» **Exercise objective**
Using the listing below, show all lines that hold the word "public".

###

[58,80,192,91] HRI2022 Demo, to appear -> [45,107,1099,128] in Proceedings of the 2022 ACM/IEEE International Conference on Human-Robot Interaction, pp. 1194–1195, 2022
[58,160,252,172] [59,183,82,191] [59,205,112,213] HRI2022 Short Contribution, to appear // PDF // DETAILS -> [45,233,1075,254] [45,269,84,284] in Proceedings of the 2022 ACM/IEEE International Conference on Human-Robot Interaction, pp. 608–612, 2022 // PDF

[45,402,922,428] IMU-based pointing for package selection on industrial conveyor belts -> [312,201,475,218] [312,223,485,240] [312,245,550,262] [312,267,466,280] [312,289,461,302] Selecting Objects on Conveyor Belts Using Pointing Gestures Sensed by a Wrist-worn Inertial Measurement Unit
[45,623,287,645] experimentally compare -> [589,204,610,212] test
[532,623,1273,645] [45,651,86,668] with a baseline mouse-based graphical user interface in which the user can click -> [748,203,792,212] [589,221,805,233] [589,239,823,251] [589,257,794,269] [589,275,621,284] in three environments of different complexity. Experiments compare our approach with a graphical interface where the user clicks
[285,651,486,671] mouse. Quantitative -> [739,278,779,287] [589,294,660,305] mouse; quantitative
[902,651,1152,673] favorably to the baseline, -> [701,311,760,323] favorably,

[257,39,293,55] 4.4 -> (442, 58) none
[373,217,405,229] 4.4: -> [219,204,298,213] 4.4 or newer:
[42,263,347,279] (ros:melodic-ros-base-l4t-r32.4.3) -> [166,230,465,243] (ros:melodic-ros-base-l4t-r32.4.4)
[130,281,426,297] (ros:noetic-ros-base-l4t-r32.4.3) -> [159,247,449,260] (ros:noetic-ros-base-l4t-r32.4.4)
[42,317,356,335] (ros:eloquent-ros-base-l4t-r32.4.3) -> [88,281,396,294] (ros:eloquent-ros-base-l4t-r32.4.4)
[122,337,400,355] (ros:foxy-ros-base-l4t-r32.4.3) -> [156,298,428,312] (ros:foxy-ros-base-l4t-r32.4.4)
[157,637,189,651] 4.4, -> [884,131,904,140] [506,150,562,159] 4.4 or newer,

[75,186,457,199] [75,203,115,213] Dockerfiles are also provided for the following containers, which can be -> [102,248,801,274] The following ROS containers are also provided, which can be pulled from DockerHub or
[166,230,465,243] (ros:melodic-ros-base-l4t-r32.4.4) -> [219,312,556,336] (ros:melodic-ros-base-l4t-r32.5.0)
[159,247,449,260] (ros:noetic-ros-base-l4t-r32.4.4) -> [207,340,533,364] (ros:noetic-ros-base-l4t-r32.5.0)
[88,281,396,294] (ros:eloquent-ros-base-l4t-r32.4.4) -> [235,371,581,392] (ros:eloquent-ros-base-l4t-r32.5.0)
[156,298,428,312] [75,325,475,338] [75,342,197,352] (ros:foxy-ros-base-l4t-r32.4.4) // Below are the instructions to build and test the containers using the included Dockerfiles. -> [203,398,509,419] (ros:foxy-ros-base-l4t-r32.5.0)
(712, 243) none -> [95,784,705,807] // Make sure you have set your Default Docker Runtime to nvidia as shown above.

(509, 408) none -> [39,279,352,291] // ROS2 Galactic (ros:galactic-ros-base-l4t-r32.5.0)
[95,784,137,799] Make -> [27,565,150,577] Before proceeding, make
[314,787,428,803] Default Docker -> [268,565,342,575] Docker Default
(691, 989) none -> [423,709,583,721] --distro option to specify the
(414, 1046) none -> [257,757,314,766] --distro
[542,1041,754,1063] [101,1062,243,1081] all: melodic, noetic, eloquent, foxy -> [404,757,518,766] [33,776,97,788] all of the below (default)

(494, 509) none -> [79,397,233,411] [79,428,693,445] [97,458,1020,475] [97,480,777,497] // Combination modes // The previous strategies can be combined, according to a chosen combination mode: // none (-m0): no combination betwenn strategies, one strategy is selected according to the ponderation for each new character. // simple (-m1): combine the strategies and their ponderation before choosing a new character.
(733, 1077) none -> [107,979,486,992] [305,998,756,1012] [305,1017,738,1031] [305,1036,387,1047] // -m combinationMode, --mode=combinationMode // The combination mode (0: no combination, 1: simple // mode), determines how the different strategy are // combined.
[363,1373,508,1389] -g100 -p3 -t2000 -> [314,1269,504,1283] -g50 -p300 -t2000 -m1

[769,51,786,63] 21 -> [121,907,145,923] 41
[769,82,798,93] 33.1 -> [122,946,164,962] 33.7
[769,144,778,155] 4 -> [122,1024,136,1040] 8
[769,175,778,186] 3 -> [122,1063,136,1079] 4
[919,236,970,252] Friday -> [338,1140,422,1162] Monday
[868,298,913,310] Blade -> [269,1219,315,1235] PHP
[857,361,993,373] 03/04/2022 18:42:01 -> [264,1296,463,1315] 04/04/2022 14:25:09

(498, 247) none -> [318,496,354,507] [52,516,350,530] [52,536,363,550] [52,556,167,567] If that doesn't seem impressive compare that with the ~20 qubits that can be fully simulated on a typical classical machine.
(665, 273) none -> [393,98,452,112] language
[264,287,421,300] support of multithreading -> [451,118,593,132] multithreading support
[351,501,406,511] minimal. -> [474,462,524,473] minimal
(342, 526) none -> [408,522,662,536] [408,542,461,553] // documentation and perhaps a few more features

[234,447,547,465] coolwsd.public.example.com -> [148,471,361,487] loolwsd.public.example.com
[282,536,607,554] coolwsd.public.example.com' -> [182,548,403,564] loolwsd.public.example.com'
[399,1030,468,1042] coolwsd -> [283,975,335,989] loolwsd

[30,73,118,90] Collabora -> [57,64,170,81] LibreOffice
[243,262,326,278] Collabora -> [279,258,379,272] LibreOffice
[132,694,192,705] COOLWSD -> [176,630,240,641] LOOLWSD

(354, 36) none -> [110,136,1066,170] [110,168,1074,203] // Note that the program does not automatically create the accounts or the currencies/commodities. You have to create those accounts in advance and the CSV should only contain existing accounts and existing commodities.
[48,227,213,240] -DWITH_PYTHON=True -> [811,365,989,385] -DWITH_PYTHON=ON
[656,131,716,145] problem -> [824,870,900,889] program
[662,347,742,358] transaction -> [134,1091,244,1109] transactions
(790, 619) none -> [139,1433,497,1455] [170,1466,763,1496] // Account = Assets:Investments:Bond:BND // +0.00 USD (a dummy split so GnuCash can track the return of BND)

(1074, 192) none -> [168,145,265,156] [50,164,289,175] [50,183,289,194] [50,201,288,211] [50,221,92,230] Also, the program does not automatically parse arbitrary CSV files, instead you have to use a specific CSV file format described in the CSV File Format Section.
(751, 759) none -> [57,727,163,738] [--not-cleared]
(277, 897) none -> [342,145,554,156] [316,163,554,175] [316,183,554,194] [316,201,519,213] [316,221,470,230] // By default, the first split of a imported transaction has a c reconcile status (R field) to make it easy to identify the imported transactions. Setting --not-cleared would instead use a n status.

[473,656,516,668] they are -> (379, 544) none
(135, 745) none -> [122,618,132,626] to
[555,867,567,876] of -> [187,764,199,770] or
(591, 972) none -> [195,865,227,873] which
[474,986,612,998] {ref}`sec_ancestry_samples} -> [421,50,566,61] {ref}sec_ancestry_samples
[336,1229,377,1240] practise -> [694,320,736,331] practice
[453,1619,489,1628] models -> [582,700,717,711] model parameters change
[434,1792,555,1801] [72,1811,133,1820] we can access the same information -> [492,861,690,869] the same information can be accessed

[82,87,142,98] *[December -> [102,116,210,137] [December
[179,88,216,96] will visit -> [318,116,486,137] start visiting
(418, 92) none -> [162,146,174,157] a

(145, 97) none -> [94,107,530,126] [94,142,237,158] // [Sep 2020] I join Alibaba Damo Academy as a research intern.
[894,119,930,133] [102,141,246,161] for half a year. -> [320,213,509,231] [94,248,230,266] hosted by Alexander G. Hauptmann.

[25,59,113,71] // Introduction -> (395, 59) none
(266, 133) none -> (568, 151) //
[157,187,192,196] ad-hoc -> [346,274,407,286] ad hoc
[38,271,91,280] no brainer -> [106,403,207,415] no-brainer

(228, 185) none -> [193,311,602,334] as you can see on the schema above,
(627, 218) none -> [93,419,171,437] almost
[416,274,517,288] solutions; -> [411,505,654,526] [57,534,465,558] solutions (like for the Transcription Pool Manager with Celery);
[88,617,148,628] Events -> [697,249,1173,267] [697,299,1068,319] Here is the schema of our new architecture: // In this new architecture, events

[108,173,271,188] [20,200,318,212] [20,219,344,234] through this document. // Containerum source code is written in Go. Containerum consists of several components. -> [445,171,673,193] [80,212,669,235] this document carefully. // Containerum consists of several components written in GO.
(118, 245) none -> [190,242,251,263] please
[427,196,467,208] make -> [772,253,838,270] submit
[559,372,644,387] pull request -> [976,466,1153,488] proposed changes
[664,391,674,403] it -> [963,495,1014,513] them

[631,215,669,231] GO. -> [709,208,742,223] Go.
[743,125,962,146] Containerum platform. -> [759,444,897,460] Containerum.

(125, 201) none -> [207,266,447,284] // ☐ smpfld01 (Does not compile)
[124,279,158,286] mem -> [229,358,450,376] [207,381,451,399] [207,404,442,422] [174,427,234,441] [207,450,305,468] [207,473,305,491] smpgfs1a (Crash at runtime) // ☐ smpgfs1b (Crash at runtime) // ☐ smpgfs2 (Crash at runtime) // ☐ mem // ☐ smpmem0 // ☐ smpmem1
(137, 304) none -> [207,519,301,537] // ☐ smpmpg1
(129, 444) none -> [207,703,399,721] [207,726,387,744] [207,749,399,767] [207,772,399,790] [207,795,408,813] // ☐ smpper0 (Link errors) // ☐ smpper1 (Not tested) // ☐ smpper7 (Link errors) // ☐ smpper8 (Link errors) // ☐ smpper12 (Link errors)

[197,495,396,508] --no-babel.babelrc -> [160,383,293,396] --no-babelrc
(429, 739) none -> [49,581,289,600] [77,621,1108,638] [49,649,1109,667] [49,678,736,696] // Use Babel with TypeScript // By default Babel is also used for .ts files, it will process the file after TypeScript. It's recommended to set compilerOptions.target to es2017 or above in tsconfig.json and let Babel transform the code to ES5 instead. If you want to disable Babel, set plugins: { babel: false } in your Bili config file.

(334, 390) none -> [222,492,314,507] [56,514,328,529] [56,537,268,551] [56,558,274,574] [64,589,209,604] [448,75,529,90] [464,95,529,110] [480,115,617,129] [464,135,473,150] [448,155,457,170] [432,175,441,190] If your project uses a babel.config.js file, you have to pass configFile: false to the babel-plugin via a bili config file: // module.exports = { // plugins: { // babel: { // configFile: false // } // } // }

###

» **Answer for this exercise**
[234,447,547,465] coolwsd.public.example.com -> [148,471,361,487] loolwsd.public.example.com
[282,536,607,554] coolwsd.public.example.com' -> [182,548,403,564] loolwsd.public.example.com'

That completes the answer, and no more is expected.